Thanks for that, BTW.

I guess my next question (related to this) would be...

Are their electronic parts manufacturers that make parts with very accurate, consistant tolerances/values? ...that cost a good bit more?
Or is that the trick? Matching the design with the most exacting parts to complement the design and provide a more true tone?
 
Let me preface this by saying, to fully answer your question goes beyond the scope of posting in a form. I will do my best to explain while not making it overly techy.

Are their electronic parts manufacturers that make parts with very accurate, consistant tolerances/values? ...that cost a good bit more?

Yes there are components that have consistent values and it comes down to tolerances. Many components have a 10% tolerance which is fairly common. IE: it can be 10% above or below the values specified. Others are within 1% and tighter all depending in the component in question.

Or is that the trick? Matching the design with the most exacting parts to complement the design and provide a more true tone?

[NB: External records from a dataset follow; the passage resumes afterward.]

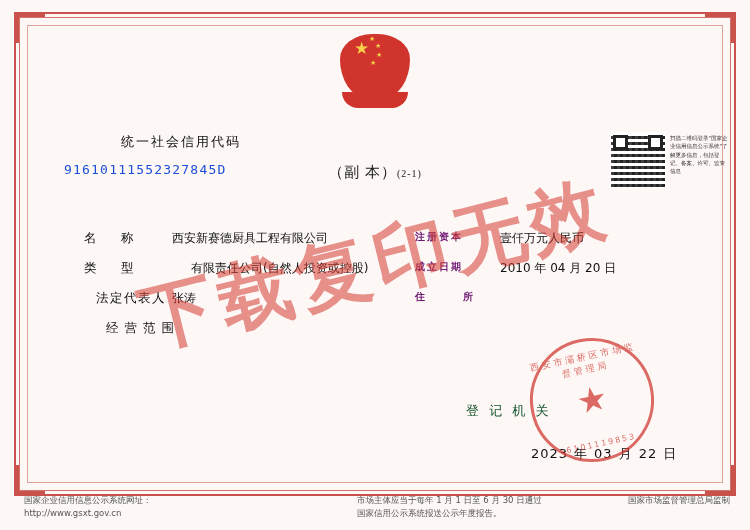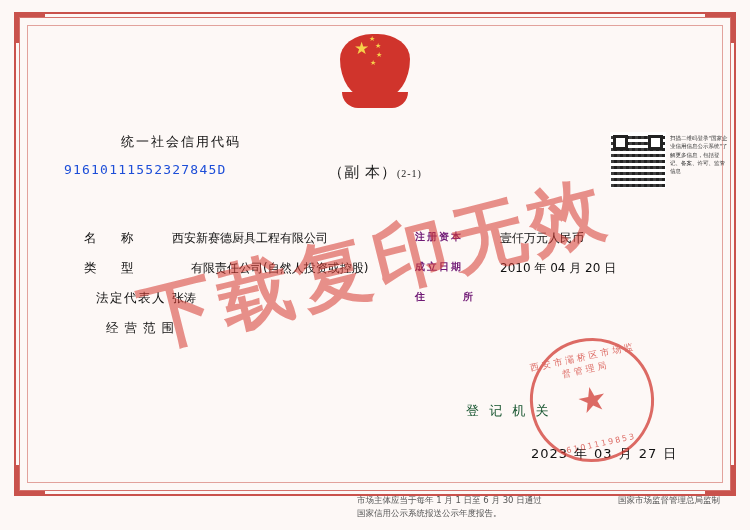--- a/index.html
+++ b/index.html
@@ -230,7 +230,7 @@
   <div class="reg-auth">登 记 机 关</div>
 
   <div class="issue-date">
-    <span>2023</span><span>年</span><span>03</span><span>月</span><span>27</span><span>日</span>
+    <span>2023</span><span>年</span><span>03</span><span>月</span><span>22</span><span>日</span>
   </div>
 
   <div class="seal">

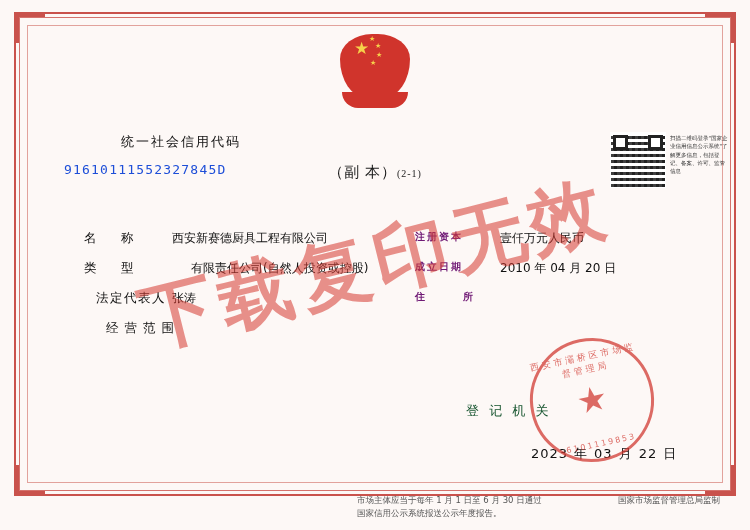--- a/index.html
+++ b/index.html
@@ -242,6 +242,10 @@
   <div class="watermark">下载复印无效</div>
 
   <div class="footer">
+    <div class="f-left">
+      <div>国家企业信用信息公示系统网址：</div>
+      <div class="f-url">http://www.gsxt.gov.cn</div>
+    </div>
     <div class="f-center">
       <div>市场主体应当于每年 1 月 1 日至 6 月 30 日通过</div>
       <div>国家信用公示系统报送公示年度报告。</div>

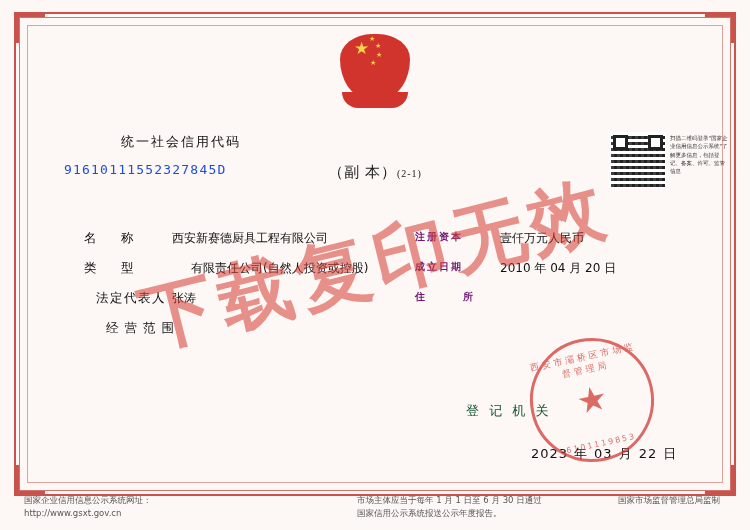--- a/index.html
+++ b/index.html
@@ -171,7 +171,7 @@
   }
   .f-left{position:absolute;left:24px;top:0;line-height:1.5;}
   .f-center{position:absolute;left:357px;top:0;line-height:1.5;}
-  .f-right{position:absolute;right:30px;top:0;text-align:right;line-height:1.5;}
+  .f-right{position:absolute;right:20px;top:0;text-align:right;line-height:1.5;}
   .f-url{color:#555;}
 </style>
 </head>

Where the art comes into play - Components/parts have to be made from something and the materials used as well as the process to create it directly affects how components sound/feel. IE: I have tried ten (10) different .002uF polypropylene caps rated at 400VDC and that were all very high quality. Every cap sounded different and equally important also felt different when playing on the amp.

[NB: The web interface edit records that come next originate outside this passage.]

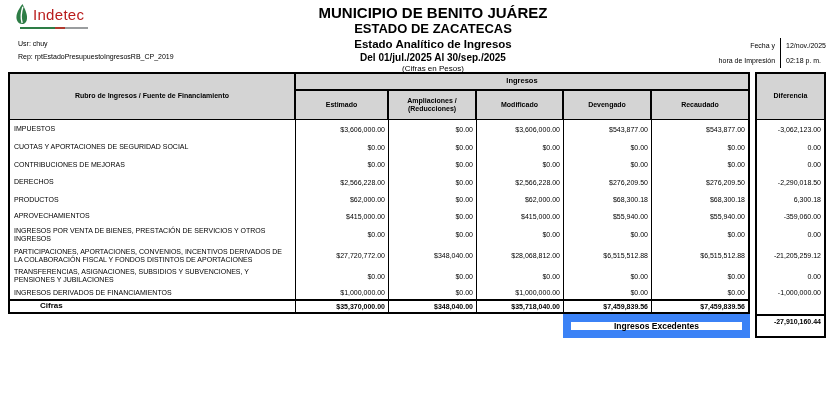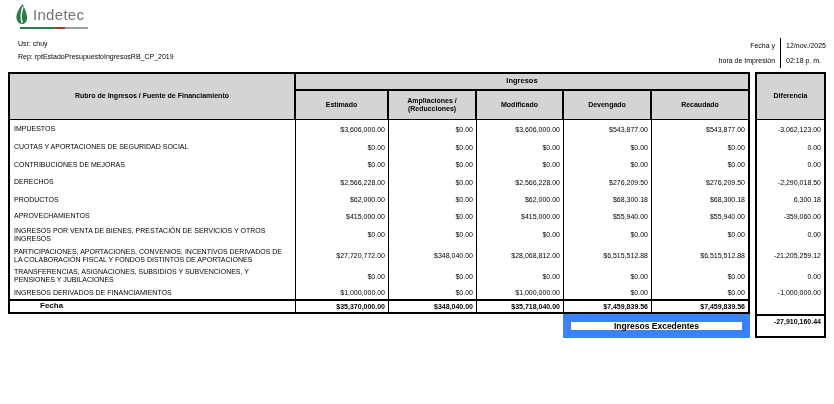--- a/index.html
+++ b/index.html
@@ -12,7 +12,7 @@
   
   .logo { position:absolute; left:14px; top:3px; display:flex; align-items:center; }
   .logo svg { display:block; }
-  .logo-text { font-size:15px; color:#737373; letter-spacing:.3px; margin-left:2px; }
+  .logo-text { font-size:15px; color:#b91c1c; letter-spacing:.3px; margin-left:2px; }
   .logo-bar { position:absolute; left:20px; top:27px; width:68px; height:2px;
     background:linear-gradient(to right,#2e7d46 0 52%,#b03a2e 52% 66%,#9a9d9f 66% 100%); }
 

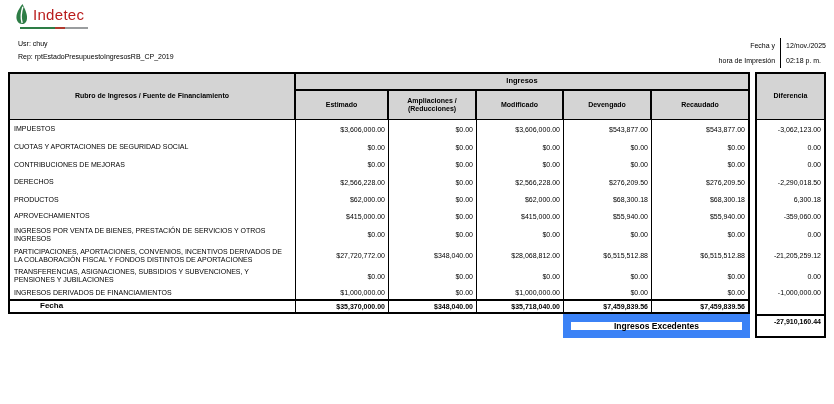--- a/index.html
+++ b/index.html
@@ -75,6 +75,13 @@
   </div>
   <div class="logo-bar"></div>
 
+  <div class="titles">
+    <div class="t1">MUNICIPIO DE BENITO JUÁREZ</div>
+    <div class="t2">ESTADO DE ZACATECAS</div>
+    <div class="t3">Estado Analítico de Ingresos</div>
+    <div class="t4">Del 01/jul./2025 Al 30/sep./2025</div>
+    <div class="t5">(Cifras en Pesos)</div>
+  </div>
 
   <div class="meta">
     <div>Usr: chuy</div>

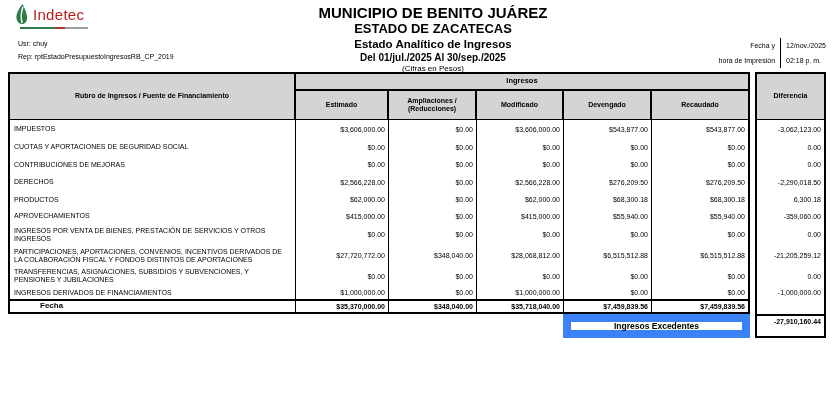--- a/index.html
+++ b/index.html
@@ -190,7 +190,7 @@
     <div class="dc num outR2" style="grid-column:6;grid-row:12">$0.00</div>
     <div class="dc num difc" style="grid-column:8;grid-row:12">-1,000,000.00</div>
 
-    <div class="dc lbl tot tot-label" style="grid-column:1;grid-row:13">Fecha</div>
+    <div class="dc lbl tot tot-label" style="grid-column:1;grid-row:13">Cifras</div>
     <div class="dc num tot" style="grid-column:2;grid-row:13">$35,370,000.00</div>
     <div class="dc num tot" style="grid-column:3;grid-row:13">$348,040.00</div>
     <div class="dc num tot" style="grid-column:4;grid-row:13">$35,718,040.00</div>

Take this one cap along and multiple that times all the caps and resistors in the amp. Add to it the transformers, voltages, tubes, wires/traces, etc and you have a multitude of possibilities. How one chooses to compile all of these variables is where the art comes into play.

I hope this helps to give you a glimpse into what is involved in amp design, redesign/modifications as well as upgrades. My very best advice is to find a tech who understand and can also meet your needs. Tone is a matter of taste and as with all matters of taste there can be no right or wrong. In the end, as long as you are happy with your tone then it does not matter how you got there or what you use.


Have a great day!
Trace
 
Just to add to what Trace said (which was awesome, by the way... I've known Trace for years and he's a great guy who does amazing work):

Let's say you have a plate resistor that is 100k. If the part has a 10% tolerance, it could be 90k OR 110k or anywhere in between. Some older parts on amps had a 20% or worse tolerance. Many of these parts can help give an amp a more vintage tone IMHO... but you have to weed through parts and measure them and have an idea of what effect they will have on the amp.

This is one of the reasons why tube amps and older amps in particular can sound so different. Ever hear two old marshalls - one has more gain and the other one is cleaner? It could be just part 'drift' - parts can also lose tolerance as they get older and go to one extreme or the other. This can be 'blueprinted' - you measure the magic sounding marshall, and then use those values on others and you can get some of the mojo.

Also amps can have parts that even when new were in tolerance but in different directions - meaning that no two amps are ever going to be identical. That's the blessing and the curse of tube amps in my opinion - there's infinite variety. Generally smaller builders can mitigate this by testing parts and tweaking by ear... larger companies are going to pretty much just use parts that are in tolerance and let it go.

This is NOT a slam on larger companies, it's just that when you're doing large volumes of amps it's a lot harder to go through and hand pick components for a tone, or to have a guy sit at the end of the assembly line and playtest each amp, and then replace one or two parts to make it more uniform. If the larger companies did this, then your amp prices would go up quite a bit because small costs can add up!

Pete
 
My teachers use to hate me because I ask so many questions.

I have one or two more.

In my life, I've learned that "the good stuff" doesn't breakdown.
Good Stuff would also include parts that are tested, graded and sold with guaranteed resistance or tolerances/current flow.
The good stuff almost always costs double if not more.

So, is there a part maker that has products that are this strictly made?

Or are electronic parts susceptible to instantly losing consistency due to voltage/current spikes (on/off) in the rigors of use, even when new?